Storing Narcan is simple, keep it in the packaging it came in, and don’t let it freeze. Many people will keep it in a nightstand, the first aid kit, or the medicine cabinet. It’s important to keep it somewhere you won’t forget because in an emergency it can be easy to misplace where you stored it. The moments after finding an overdose victim and administering the Narcan effectively need to be as short as possible.
Final Word on Using Narcan (Naloxone)
Narcan is a life-saving drug used to treat opiate overdose. It can be bought by anybody in the United States, as well as a handful of other countries. People who have a friend or family member at risk of overdosing on opioids, including heroin, prescription pain medications, or fentanyl often keep Narcan nearby in case of emergencies. Even with minimal training, Narcan is incredibly valuable to those who need it. Demi Lovato was recently saved by this drug after overdosing on prescription meds. Thanks to some proactive friends who administered Narcan, her life was saved. She’s not alone. Every year thousands of people face opiate overdose and rely on the lifesaving interventions of family, friends, and bystanders. Narcan is one of the most important first aid tools to have on hand if this happens.
References
- Jolley, C. J., Bell, J., Rafferty, G. F., Moxham, J., & Strang, J. (2015). Understanding heroin overdose: a study of the acute respiratory depressant effects of injected pharmaceutical heroin. PloS one, 10(10), e0140995.
- Wheeler, E., Davidson, P. J., Jones, T. S., & Irwin, K. S. (2012). Community-based opioid overdose prevention programs providing naloxone—United States, 2010. MMWR. Morbidity and mortality weekly report, 61(6), 101.
- Rudd, R. A., Aleshire, N., Zibbell, J. E., & Gladden, R. M. (2016). Increases in drug and opioid overdose deaths—United States, 2000–2014. American Journal of Transplantation, 16(4), 1323-1327.
- Lewanowitsch, T., Miller, J. H., & Irvine, R. J. (2006). Reversal of morphine, methadone and heroin induced effects in mice by naloxone methiodide. Life sciences, 78(7), 682-688.
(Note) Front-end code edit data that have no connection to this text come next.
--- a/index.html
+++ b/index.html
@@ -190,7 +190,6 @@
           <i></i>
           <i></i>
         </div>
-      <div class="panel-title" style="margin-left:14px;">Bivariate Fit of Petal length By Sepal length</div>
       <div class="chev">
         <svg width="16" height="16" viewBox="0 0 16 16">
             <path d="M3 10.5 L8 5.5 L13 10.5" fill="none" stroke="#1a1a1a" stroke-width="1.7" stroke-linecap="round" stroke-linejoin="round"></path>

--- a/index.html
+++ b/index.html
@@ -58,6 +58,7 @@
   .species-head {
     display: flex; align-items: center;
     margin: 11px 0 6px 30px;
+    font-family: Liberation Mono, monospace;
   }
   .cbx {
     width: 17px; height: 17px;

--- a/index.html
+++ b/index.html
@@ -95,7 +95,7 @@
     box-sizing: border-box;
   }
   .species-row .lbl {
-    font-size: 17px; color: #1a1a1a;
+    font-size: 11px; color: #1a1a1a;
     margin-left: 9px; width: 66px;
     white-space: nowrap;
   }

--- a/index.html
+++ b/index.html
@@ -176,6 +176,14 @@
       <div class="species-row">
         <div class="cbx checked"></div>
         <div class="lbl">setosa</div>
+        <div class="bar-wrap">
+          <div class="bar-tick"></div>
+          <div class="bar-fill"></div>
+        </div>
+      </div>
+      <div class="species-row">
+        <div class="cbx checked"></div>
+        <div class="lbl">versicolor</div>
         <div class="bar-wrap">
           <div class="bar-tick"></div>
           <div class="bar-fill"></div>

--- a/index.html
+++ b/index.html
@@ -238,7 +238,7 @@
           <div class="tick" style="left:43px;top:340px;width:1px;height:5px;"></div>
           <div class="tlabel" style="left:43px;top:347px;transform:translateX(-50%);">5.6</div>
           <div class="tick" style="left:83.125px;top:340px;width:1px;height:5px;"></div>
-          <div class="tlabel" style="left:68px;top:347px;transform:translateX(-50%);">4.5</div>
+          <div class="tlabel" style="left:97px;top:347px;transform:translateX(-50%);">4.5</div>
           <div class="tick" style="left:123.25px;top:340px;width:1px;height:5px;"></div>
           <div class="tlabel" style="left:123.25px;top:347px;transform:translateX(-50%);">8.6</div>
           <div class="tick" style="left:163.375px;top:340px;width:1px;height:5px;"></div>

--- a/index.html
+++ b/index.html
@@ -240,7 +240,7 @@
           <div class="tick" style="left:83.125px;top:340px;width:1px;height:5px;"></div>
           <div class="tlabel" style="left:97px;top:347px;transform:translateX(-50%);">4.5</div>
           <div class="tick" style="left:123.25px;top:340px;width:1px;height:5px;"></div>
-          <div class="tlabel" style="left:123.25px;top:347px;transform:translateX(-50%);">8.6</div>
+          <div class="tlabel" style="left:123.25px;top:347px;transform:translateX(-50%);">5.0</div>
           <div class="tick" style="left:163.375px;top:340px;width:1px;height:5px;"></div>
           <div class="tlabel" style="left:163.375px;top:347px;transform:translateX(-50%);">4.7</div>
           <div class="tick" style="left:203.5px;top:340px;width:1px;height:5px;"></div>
- Coffin, P. O., Fuller, C., Vadnai, L., Blaney, S., Galea, S., & Vlahov, D. (2003). Preliminary evidence of health care provider support for naloxone prescription as overdose fatality prevention strategy in New York City. Journal of Urban Health, 80(2), 288-290.
- Feng, Y., He, X., Yang, Y., Chao, D., H Lazarus, L., & Xia, Y. (2012). Current research on opioid receptor function. Current drug targets, 13(2), 230-246.